I'll admit this may be naive, but I don't see the problem based on your description. Split each step into its own private function, pass the context by reference / as a struct, unit test each function to ensure its behavior is correct. Write one public orchestrator function which calls each step in the appropriate sequence and test that, too. Pull logic into helper functions whenever necessary, that's fine.

I do not work in finance, but I've written some exceptionally complex business logic this way. With a single public orchestrator function you can just leave the private functions in place next to it. Readability and testability are enhanced by chunking out each step and making logic obvious. Obviously this is a little reductive, but what am I missing?

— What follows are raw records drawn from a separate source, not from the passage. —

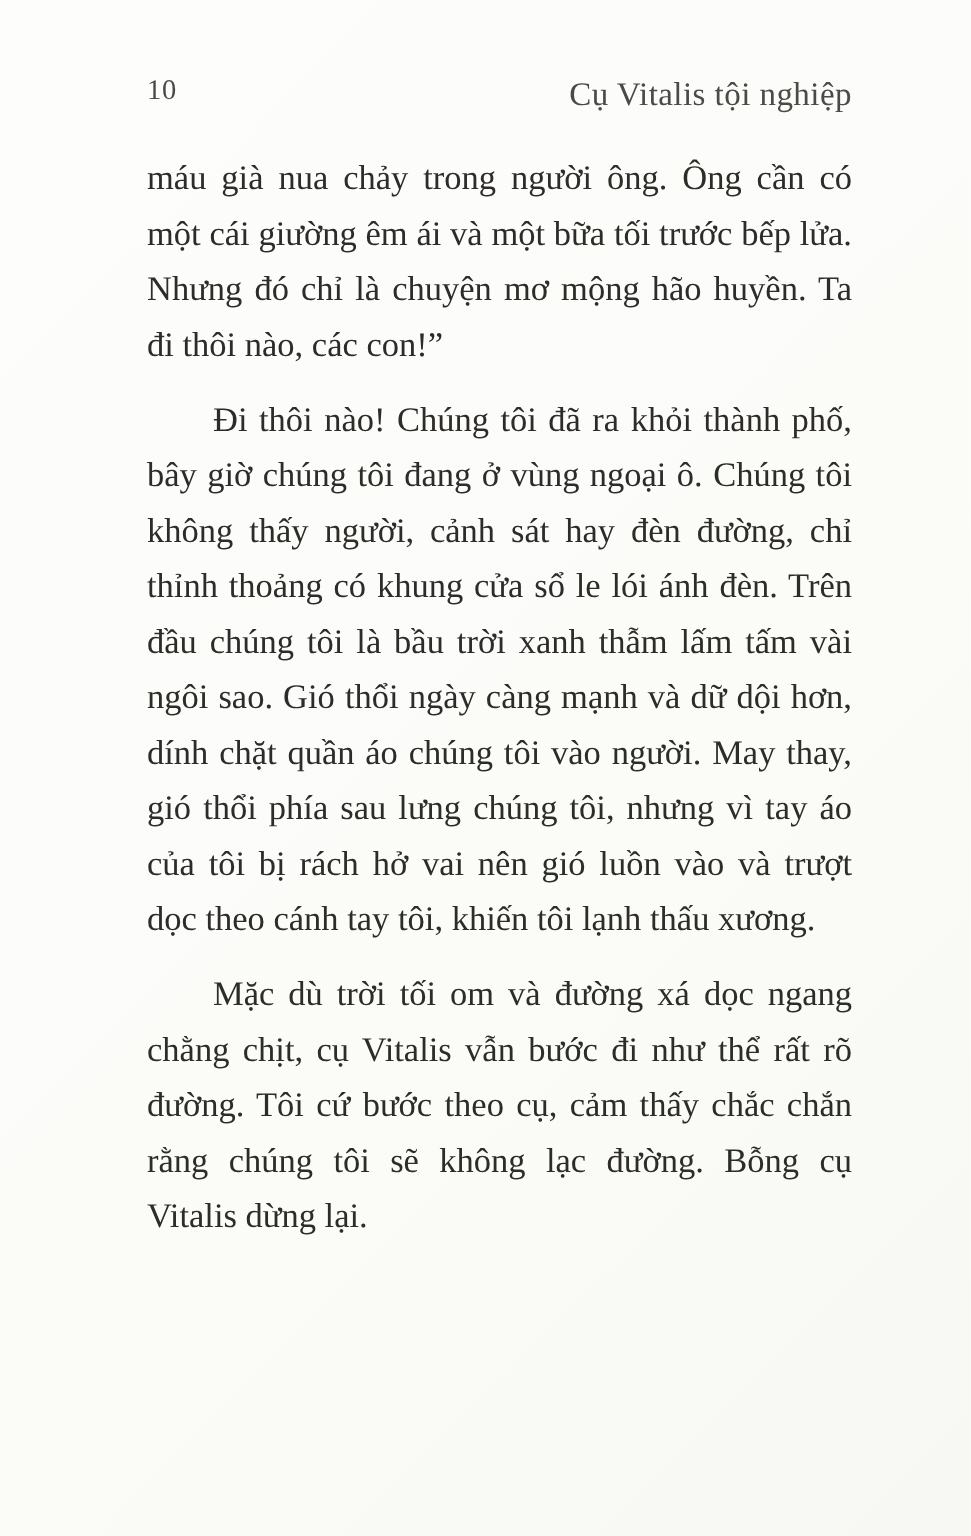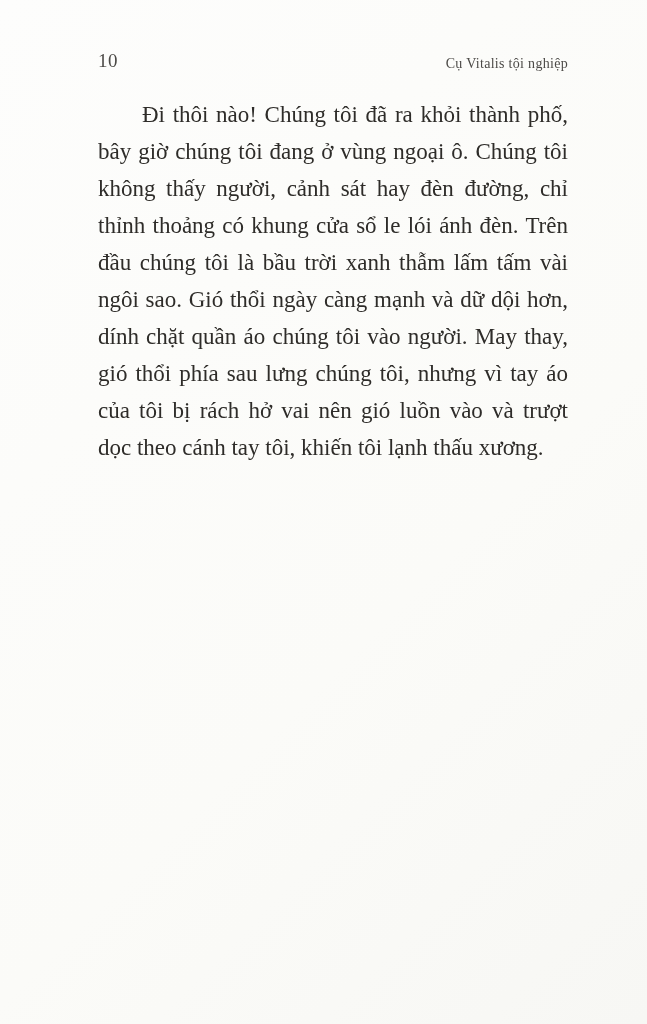"10" .page-header { align-items: flex-end -> flex-start }
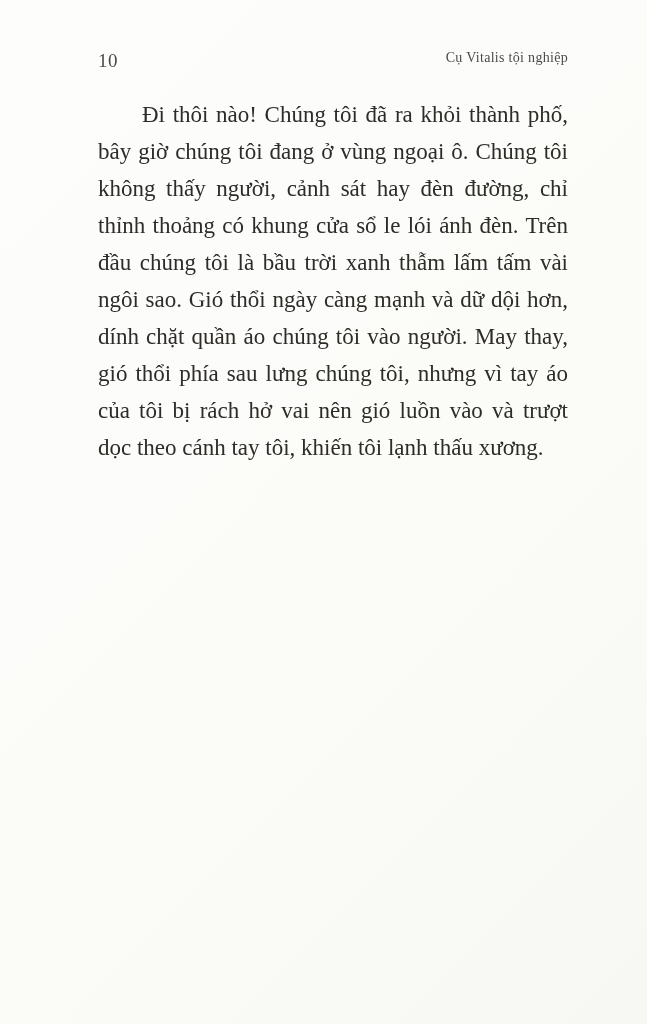"Cụ Vitalis tội nghiệp" .running-title { font-size: 14px -> 22px }
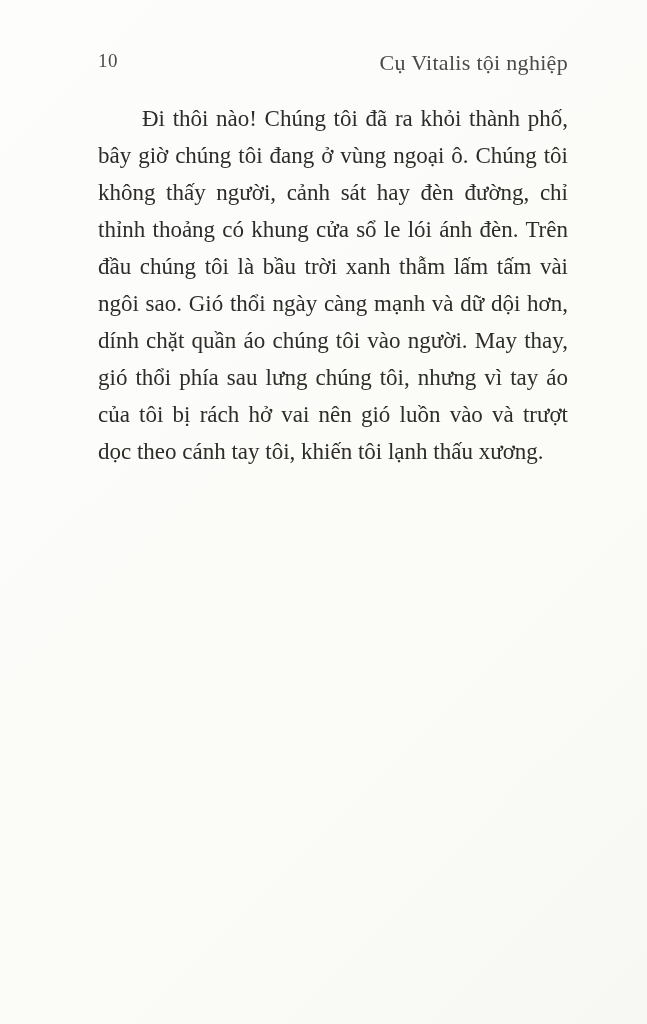"máu già nua chảy trong" p.para { html: none -> <p>máu già nua chảy trong người ông. Ông cần có một cái giường êm ái và một bữa tối trước bếp lửa. Nhưng đó chỉ là chuyện mơ mộng hão huyền. Ta đi thôi nào, các con!”</p> }
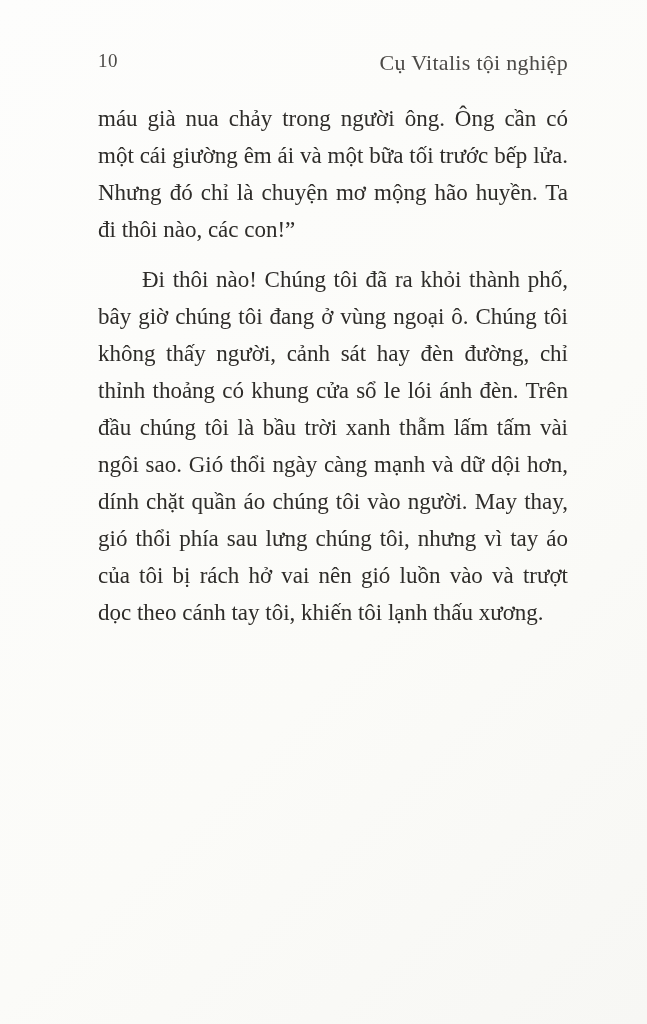"Mặc dù trời tối om" p.para { html: none -> <p>Mặc dù trời tối om và đường xá dọc ngang chằng chịt, cụ Vitalis vẫn bước đi như thể rất rõ đường. Tôi cứ bước theo cụ, cảm thấy chắc chắn rằng chúng tôi sẽ không lạc đường. Bỗng cụ Vitalis dừng lại.</p> }
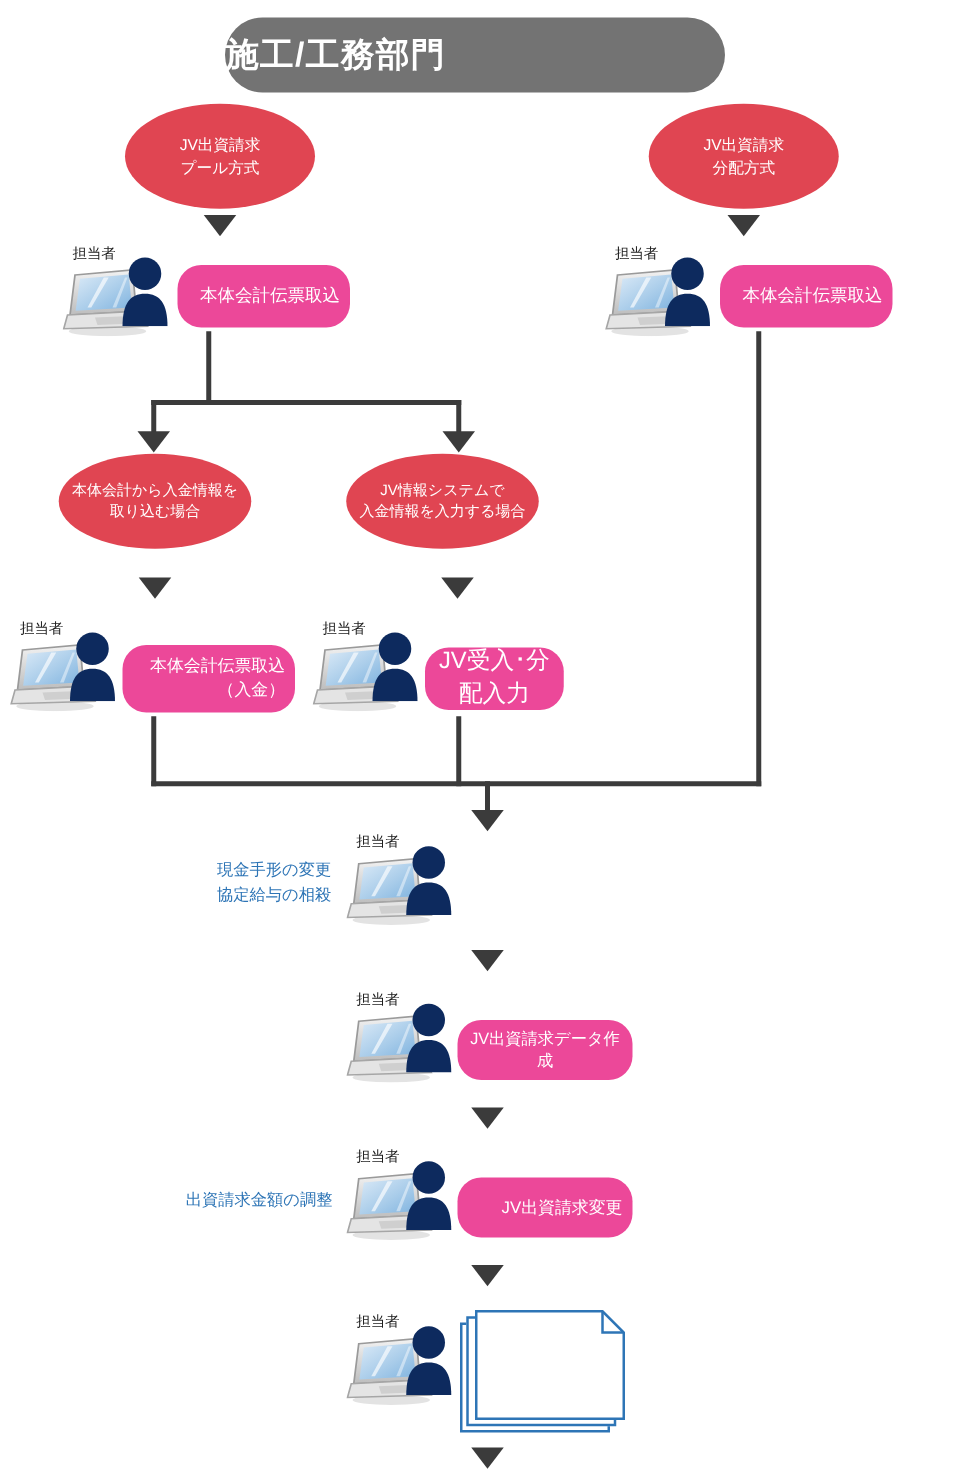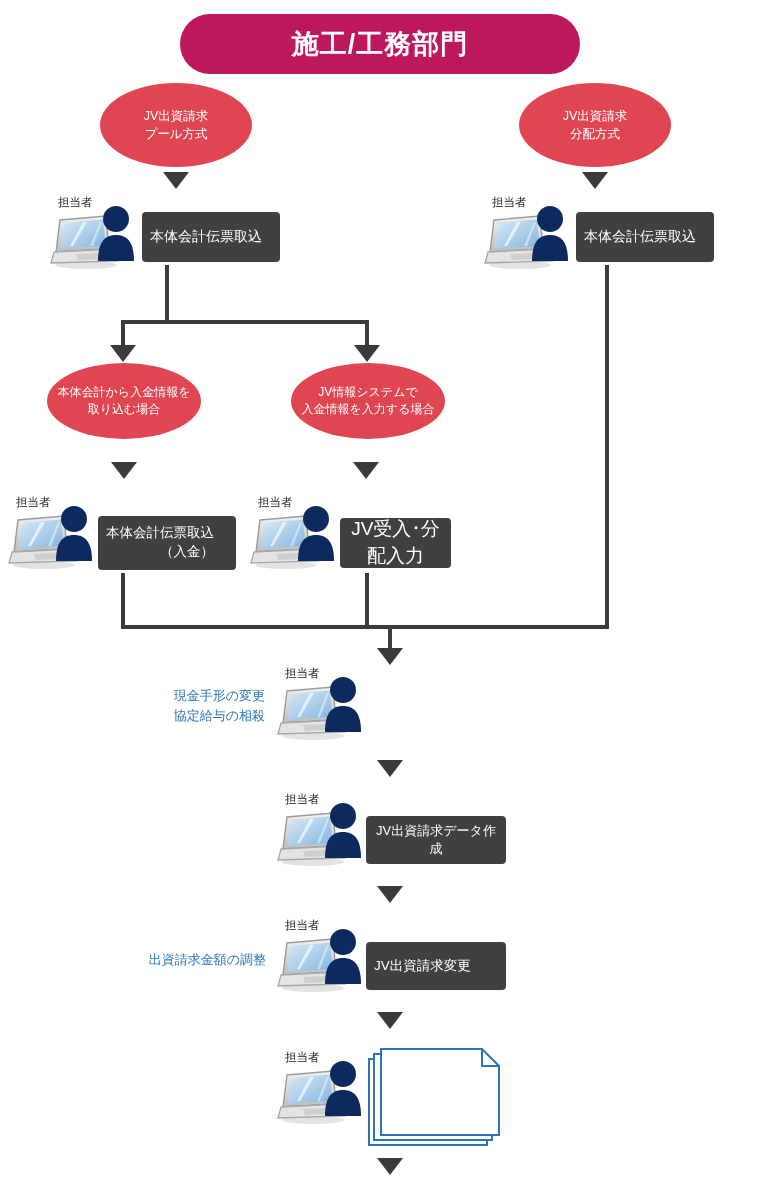"施工/工務部門" .header-pill { background: #be185d -> #737373; justify-content: center -> flex-start }
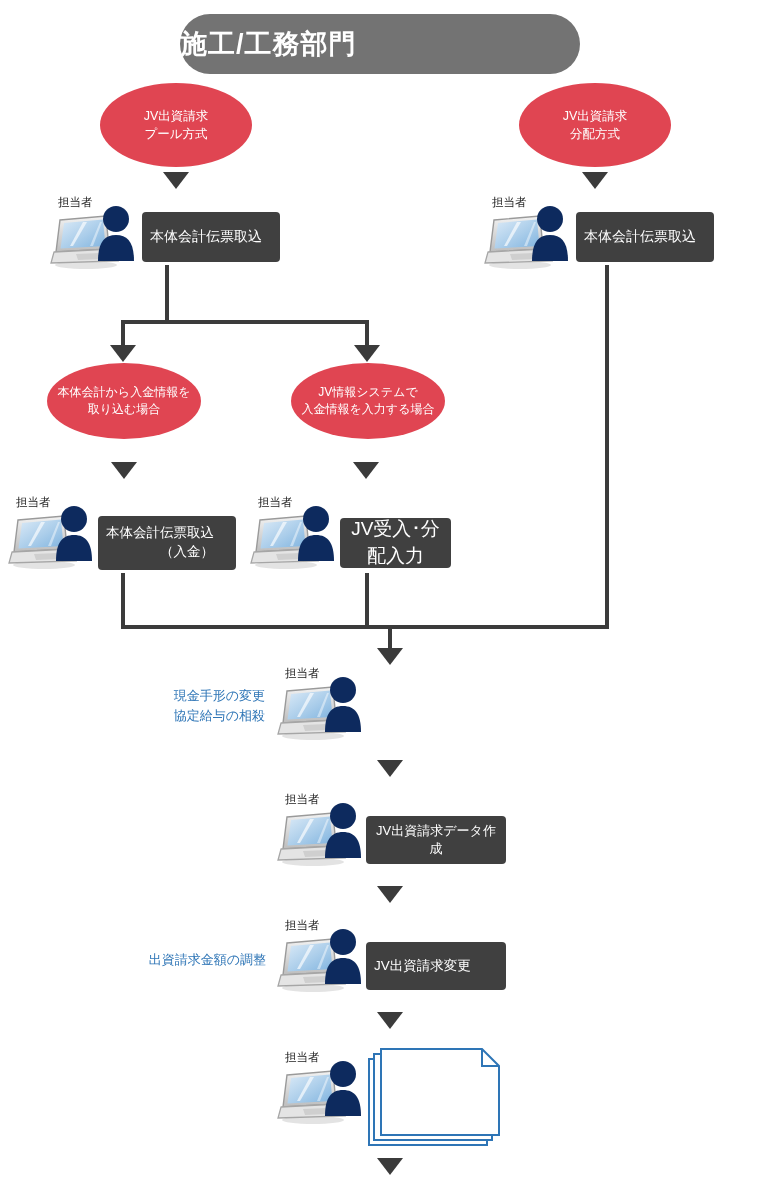"本体会計伝票取込" .proc-box { background: #404040 -> #ec4899; border-radius: 4px -> 19px; justify-content: flex-start -> flex-end }
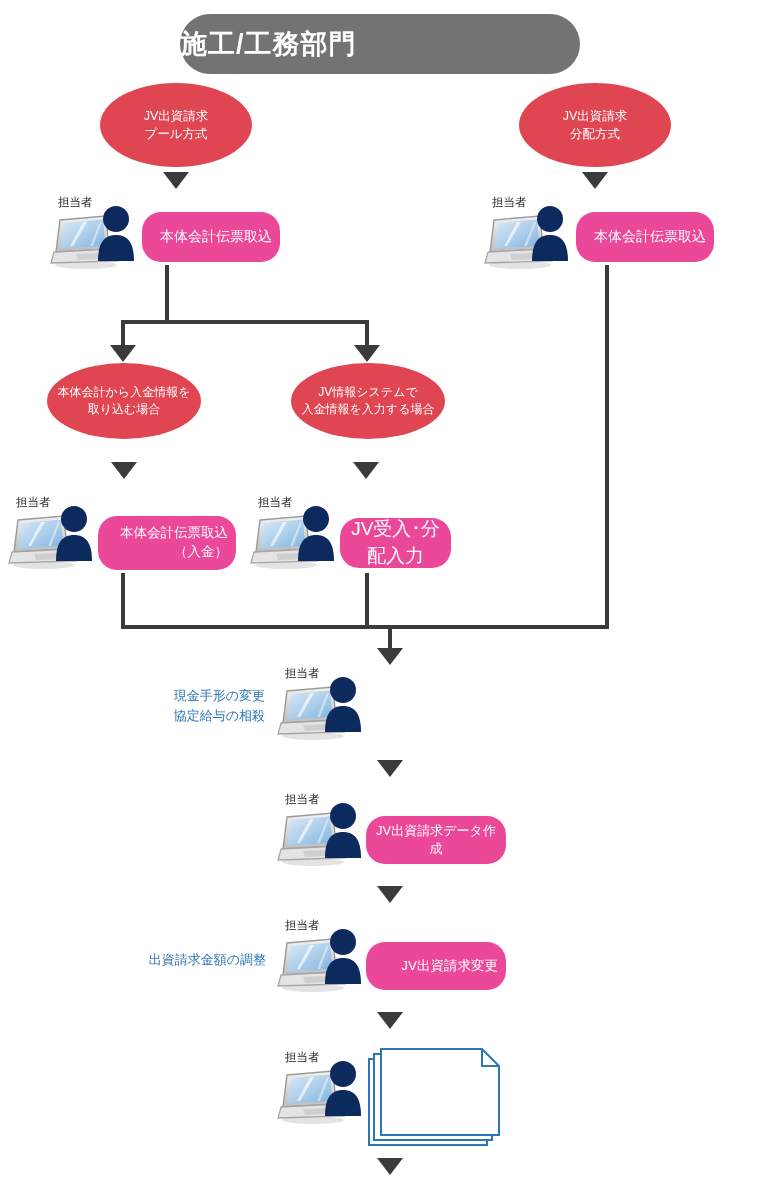"JV情報システムで" div.ellipse { left: 291px -> 277px }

I frequently write software like this (in other domains). Structs exist (in most languages) specifically for the purpose of packaging up state to pass around, I don't really buy that passing around a huge context is the problem. I'm not opposed to long functions (they can frequently be easier to understand than deep callstacks), especially in languages that are strictly immutable like Clojure or where mutation is tightly controlled like Rust. Otherwise it really helps to break down problems into sub problems with discrete state and success/failure conditions, even though it results in more boilerplate to manage.

This is an admirable goal but complicated by the inevitable conditional logic around what to do in certain situations. Push the conditions into the sub methods, or keep them in primary method? Thinking about what are testable chunks of logic can be a valuable guide. A lot of discipline is required so these primary methods dont become spaghetti themselves.